Emergency response teams arrive at Fort McPherson after a suspicious package was found. Officials now say that is unlikely the package contained anthrax.  

ATLANTA, Georgia (CNN) -- A suspicious package containing powder found at the U.S. Army's Fort McPherson in Atlanta, Georgia, almost certainly did not contain anthrax, a base spokesman said Saturday.

The base received the news early Saturday in a report from the Centers for Disease Control and Prevention, Lt. Col. Ken Konstanzer said.

"It's 99 percent [certain that it is] not anthrax, but they want to wait a full 24 hours before giving it 100 percent," he said.

A building on the U.S. Army installation was evacuated Friday after preliminary tests indicated the package contained anthrax.

Six mailroom employees of the U.S. Army Reserve Command at Fort McPherson went through a decontamination process after being exposed to white powder inside the package, said Col. Guy Shields, the base's spokesman. None of the employees was hospitalized.

"Everyone is fine right now," Shields said Friday night.

A mail handler spotted the suspicious package about 5:15 p.m. EST Friday on the fourth floor of the Army Reserve Command building, a Pentagon spokesman said.

Authorities cordoned off the area, evacuated the building and began checking the rest of the base after the box was opened, revealing the powder. Dozens of emergency vehicles surrounded the building, and makeshift hazardous material tents were set up outside.

In addition to the Army Reserve Command, Fort McPherson is the headquarters for the Third Army -- the ground component of the U.S. Central Command, which is in charge of American forces in the Middle East and central Asia. It employs 1,754 active duty personnel and 2,270 civilians, according to the base's Web site.

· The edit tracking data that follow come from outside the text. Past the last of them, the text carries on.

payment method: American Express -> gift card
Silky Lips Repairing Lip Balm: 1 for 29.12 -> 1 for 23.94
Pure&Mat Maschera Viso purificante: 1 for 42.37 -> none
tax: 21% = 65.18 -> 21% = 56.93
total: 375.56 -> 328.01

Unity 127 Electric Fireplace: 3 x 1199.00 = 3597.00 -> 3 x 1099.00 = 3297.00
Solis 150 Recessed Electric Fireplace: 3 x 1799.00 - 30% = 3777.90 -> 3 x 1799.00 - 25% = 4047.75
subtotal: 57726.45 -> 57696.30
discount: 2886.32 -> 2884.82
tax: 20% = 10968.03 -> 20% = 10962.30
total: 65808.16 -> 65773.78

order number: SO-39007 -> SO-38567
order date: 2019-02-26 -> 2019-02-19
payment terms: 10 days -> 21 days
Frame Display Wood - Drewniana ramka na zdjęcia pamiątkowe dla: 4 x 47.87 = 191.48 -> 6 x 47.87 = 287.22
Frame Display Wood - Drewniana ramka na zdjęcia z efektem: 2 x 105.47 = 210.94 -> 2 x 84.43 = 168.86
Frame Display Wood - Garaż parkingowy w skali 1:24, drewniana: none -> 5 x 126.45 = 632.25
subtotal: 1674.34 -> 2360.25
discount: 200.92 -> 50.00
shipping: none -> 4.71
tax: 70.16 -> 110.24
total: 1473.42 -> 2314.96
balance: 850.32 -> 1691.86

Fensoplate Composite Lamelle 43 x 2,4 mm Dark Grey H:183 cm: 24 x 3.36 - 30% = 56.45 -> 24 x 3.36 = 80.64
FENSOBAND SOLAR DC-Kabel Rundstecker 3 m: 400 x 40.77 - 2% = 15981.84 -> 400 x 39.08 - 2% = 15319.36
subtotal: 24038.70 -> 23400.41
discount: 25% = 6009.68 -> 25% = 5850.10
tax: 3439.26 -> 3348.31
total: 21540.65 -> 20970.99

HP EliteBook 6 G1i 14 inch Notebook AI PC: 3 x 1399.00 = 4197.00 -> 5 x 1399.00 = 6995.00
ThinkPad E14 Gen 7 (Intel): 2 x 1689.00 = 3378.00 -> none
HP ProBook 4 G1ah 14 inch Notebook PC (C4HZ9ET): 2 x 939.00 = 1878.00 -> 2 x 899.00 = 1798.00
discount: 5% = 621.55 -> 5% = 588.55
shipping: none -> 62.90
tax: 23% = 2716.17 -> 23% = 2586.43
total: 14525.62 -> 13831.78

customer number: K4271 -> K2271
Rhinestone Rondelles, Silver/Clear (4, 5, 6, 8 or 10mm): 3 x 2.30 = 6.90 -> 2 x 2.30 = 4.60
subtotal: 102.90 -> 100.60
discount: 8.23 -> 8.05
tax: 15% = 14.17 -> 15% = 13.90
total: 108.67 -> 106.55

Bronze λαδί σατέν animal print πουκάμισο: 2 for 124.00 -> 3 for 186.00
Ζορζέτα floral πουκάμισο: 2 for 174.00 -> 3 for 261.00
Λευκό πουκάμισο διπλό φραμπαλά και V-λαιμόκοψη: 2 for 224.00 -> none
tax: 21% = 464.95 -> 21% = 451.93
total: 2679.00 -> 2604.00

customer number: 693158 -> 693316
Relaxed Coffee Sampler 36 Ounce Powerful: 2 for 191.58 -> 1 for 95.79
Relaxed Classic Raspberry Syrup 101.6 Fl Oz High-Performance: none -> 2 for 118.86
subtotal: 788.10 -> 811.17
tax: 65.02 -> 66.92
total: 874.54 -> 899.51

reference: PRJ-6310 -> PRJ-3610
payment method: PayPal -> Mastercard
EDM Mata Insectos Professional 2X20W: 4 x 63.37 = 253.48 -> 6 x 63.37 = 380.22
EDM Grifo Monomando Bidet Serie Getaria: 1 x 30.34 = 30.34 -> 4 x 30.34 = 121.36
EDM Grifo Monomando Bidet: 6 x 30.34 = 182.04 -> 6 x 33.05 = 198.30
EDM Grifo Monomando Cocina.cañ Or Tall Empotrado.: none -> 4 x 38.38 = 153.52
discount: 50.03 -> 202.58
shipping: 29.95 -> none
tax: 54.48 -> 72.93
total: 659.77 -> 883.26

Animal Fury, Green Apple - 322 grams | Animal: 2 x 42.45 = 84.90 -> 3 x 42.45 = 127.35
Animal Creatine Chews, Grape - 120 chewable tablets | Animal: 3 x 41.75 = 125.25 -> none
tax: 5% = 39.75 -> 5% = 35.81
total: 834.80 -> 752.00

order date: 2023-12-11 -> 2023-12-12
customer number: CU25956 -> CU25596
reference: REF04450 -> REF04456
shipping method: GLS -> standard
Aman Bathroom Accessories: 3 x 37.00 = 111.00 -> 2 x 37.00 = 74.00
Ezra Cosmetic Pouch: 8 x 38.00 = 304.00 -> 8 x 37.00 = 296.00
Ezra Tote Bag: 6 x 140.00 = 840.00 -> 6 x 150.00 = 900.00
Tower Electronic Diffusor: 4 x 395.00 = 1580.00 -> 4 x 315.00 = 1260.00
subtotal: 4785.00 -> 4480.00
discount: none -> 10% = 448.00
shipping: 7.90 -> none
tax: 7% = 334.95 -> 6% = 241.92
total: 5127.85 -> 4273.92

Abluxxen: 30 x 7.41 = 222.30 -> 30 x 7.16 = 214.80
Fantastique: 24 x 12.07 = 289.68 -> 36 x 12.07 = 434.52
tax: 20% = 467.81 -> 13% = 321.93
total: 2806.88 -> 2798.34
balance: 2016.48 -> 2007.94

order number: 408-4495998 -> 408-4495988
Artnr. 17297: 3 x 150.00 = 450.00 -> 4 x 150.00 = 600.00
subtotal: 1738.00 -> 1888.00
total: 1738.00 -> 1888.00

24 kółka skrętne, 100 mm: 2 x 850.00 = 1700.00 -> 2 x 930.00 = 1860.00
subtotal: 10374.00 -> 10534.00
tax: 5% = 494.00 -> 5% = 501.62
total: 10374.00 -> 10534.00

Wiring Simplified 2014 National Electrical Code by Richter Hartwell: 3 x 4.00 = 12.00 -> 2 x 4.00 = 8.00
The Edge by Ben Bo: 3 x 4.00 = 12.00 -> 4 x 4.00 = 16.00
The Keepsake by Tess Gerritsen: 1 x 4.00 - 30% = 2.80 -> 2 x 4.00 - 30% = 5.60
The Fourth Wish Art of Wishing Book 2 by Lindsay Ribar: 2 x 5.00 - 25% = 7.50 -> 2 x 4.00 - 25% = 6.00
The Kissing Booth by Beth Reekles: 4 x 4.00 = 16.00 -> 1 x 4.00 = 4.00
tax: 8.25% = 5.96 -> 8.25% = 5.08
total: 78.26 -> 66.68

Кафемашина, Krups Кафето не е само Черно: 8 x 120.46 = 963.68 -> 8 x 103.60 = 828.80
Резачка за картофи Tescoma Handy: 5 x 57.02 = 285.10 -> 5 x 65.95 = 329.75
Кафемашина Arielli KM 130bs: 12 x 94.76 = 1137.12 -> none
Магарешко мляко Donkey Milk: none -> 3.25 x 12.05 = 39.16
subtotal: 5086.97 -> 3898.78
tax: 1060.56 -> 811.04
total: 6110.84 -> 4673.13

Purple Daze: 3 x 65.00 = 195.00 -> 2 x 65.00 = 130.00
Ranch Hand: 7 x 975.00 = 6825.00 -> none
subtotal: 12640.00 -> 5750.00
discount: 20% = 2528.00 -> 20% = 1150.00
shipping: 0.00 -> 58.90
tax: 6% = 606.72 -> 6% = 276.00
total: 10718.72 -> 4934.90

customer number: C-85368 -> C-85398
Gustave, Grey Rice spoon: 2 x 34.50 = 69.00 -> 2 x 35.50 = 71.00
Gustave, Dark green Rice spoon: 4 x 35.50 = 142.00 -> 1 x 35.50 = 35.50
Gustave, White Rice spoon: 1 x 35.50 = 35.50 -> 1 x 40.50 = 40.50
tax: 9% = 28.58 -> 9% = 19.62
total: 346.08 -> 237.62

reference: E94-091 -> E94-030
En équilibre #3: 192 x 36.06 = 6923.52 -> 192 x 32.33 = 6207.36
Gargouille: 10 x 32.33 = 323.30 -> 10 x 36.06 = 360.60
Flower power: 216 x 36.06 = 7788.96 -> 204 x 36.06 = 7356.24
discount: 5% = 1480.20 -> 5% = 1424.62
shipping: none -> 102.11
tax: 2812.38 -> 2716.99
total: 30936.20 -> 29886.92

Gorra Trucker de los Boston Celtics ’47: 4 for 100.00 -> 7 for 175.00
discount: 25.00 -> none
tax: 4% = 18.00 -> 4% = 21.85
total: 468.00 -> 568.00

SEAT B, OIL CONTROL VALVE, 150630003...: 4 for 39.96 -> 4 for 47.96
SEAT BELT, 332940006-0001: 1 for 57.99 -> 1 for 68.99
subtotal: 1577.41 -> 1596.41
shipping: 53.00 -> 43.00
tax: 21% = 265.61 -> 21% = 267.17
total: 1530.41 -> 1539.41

Shields said that initial field tests, such as the one that indicated the powder was anthrax, are not entirely accurate.

Anthrax spread by mail in the fall killed five people and infected 13 others. Two anthrax-tainted letters were sent to Capitol Hill, one to Senate Majority Leader Tom Daschle, D-South Dakota, and another to Sen. Patrick Leahy, D-Vermont, although the latter was intercepted before it reached Leahy's office.

Other anthrax-laced letters were sent to NBC News and the New York Post, and anthrax spores also were found in the Florida offices of supermarket tabloid publishers American Media Inc.